[TASK TO COMPLETE]
Give back the full listing as written. No pictures go with it.

[STUDY MATERIAL]
* * * * * * *
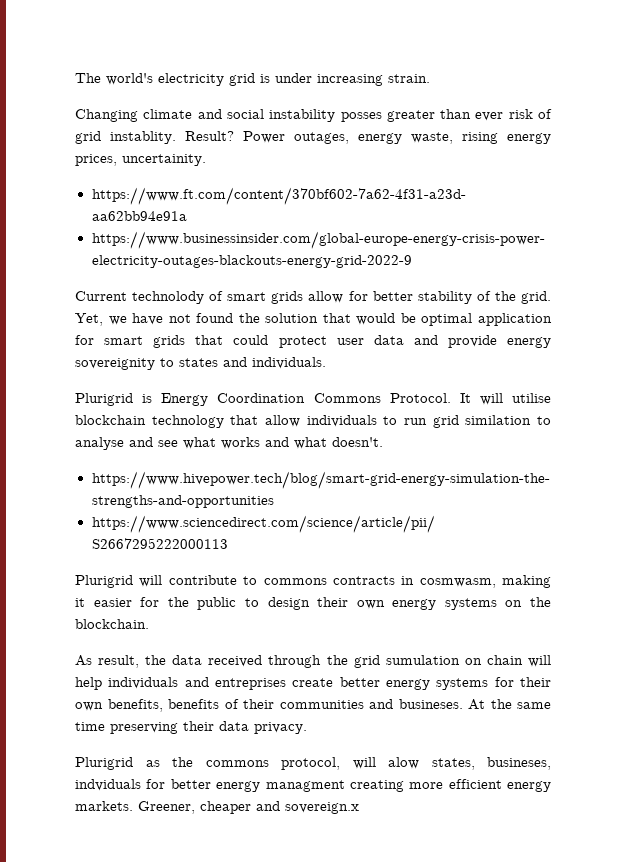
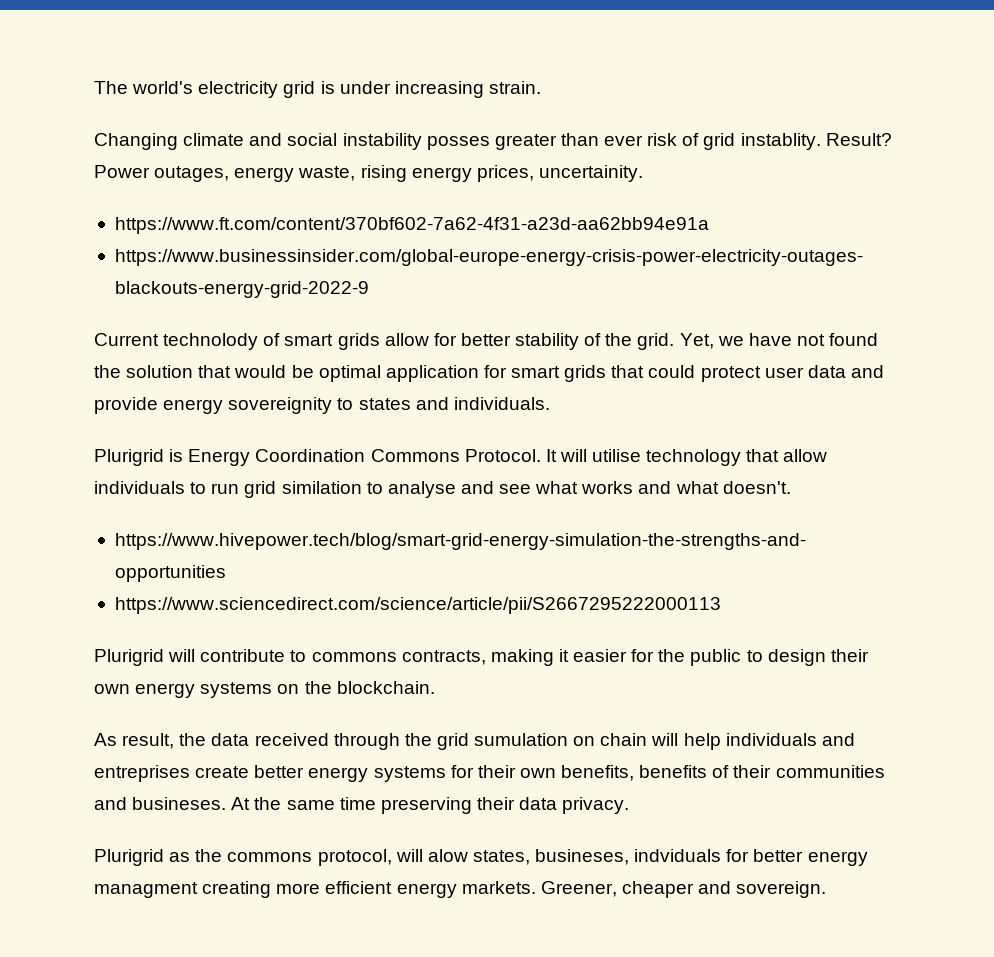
- It will utilise blockchain technology that allow individuals to run grid similation to analyse and see what works and what doesn't.
+ It will utilise technology that allow individuals to run grid similation to analyse and see what works and what doesn't.
- Plurigrid will contribute to commons contracts in cosmwasm, making it easier for the public to design their own energy systems on the blockchain.
+ Plurigrid will contribute to commons contracts, making it easier for the public to design their own energy systems on the blockchain.
- Greener, cheaper and sovereign.x
+ Greener, cheaper and sovereign.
* * * * * * *
[EXERCISE RESULT]
- It will utilise blockchain technology that allow individuals to run grid similation to analyse and see what works and what doesn't.
+ It will utilise technology that allow individuals to run grid similation to analyse and see what works and what doesn't.
- Plurigrid will contribute to commons contracts in cosmwasm, making it easier for the public to design their own energy systems on the blockchain.
+ Plurigrid will contribute to commons contracts, making it easier for the public to design their own energy systems on the blockchain.
- Greener, cheaper and sovereign.x
+ Greener, cheaper and sovereign.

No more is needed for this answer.